下面我们直接上代码环节!你需要仔细设置它才能获得好的结果。
!pip install huggingface_hub datasets pandas tqdm -q
import re
import pandas as pd
from tqdm.auto import tqdm
from datasets import load_dataset
from huggingface_hub import InferenceClient, notebook_login
tqdm.pandas() # load tqdm's pandas support
pd.set_option("display.max_colwidth", None)
notebook_login()
repo_id = "mistralai/Mixtral-8x7B-Instruct-v0.1"
llm_client = InferenceClient(
model=repo_id,
timeout=120,
)
# Test your LLM client
llm_client.text_generation(prompt="How are you today?", max_new_tokens=20)
1. 准备创建和评估我们的大语言模型评估器
假设你想给一个大型语言模型一个特定的任务,比如回答开放式问题。困难在于,衡量答案的质量是很困难的,例如,完全的字符串匹配会将许多正确但措辞不同的答案标记为错误。你可以让人类标注员来评判输出结果,但这对他们来说非常耗时,而且如果你想更新模型或问题,你就得重新再来一遍。
✅在这种情况下,你可以设置一个大型语言模型作为评判者。
但是要使用大语言模型作为评判者,你首先需要评估它对你的模型输出的评分有多可靠。
➡️所以第一步将是……创建一个人工评估数据集。但是你只能为少数示例获得人工标注——大约 30 个。这足以很好地了解性能。并且每次你想要测试你的作为评判者的大语言模型时,你都能够重复使用这个数据集。
在我们的案例中,我们将使用feedbackQA,它包含每个问题/答案对的两个人工评估和分数:使用 30 个示例的样本将代表你的小型评估数据集可能的样子。
ratings = load_dataset("McGill-NLP/feedbackQA")["train"]
ratings = pd.DataFrame(ratings)
ratings["review_1"] = ratings["feedback"].apply(lambda x: x["rating"][0])
ratings["explanation_1"] = ratings["feedback"].apply(lambda x: x["explanation"][0])
ratings["review_2"] = ratings["feedback"].apply(lambda x: x["rating"][1])
ratings["explanation_2"] = ratings["feedback"].apply(lambda x: x["explanation"][1])
ratings = ratings.drop(columns=["feedback"])
# Map scores to numeric values
conversion_dict = {"Excellent": 4, "Acceptable": 3, "Could be Improved": 2, "Bad": 1}
ratings["score_1"] = ratings["review_1"].map(conversion_dict)
ratings["score_2"] = ratings["review_2"].map(conversion_dict)

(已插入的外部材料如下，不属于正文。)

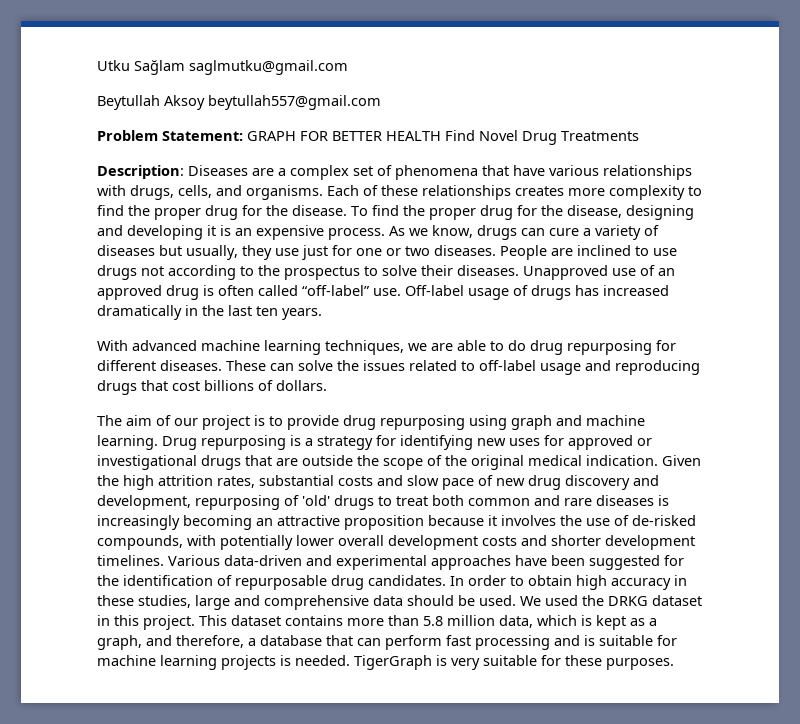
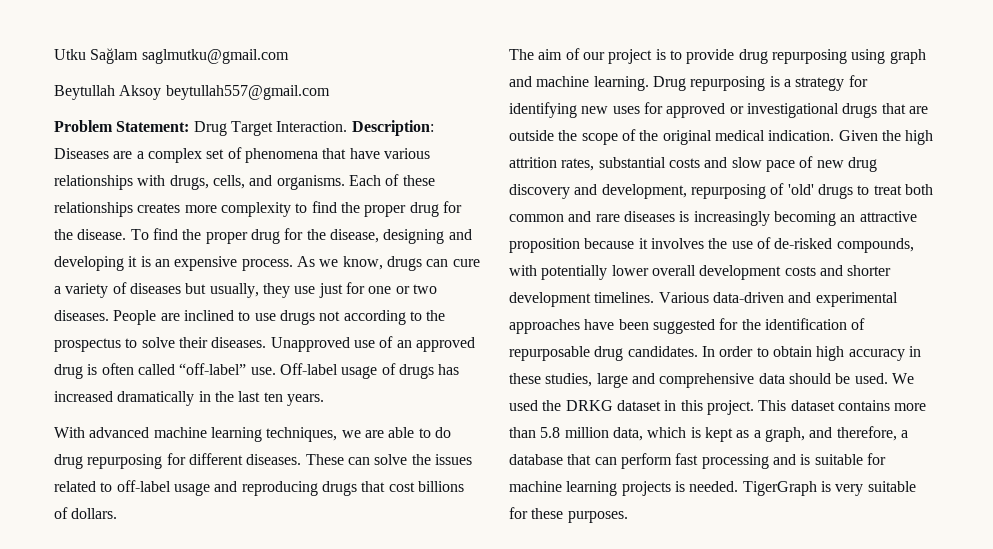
- Problem Statement: GRAPH FOR BETTER HEALTH Find Novel Drug Treatments
- Description: Diseases are a complex set of phenomena that have various relationships with drugs, cells, and organisms.
+ Problem Statement: Drug Target Interaction. Description: Diseases are a complex set of phenomena that have various relationships with drugs, cells, and organisms.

计算分数baseline永远是个好主意:在这里,例如可以是两位人类评分者之间的一致性,通过他们给出的分数的皮尔逊相关性来衡量。
print("Correlation between 2 human raters:")
print(f"{ratings['score_1'].corr(ratings['score_2'], method='pearson'):.3f}")
Correlation between 2 human raters:
0.563
两位人类评分者之间的这种相关性不是那么好。如果你的人类评分真的很糟糕,这可能意味着评分标准不够清晰。这意味着我们的“真实值”包含噪声:因此我们不能期望任何算法评估能与之非常接近。然而,我们可以减少这种噪声:
通过将平均得分作为我们的真实值,而不是任何单一得分,我们应该可以消除一些不规则性。 通过只选择人类评审员意见一致的样本。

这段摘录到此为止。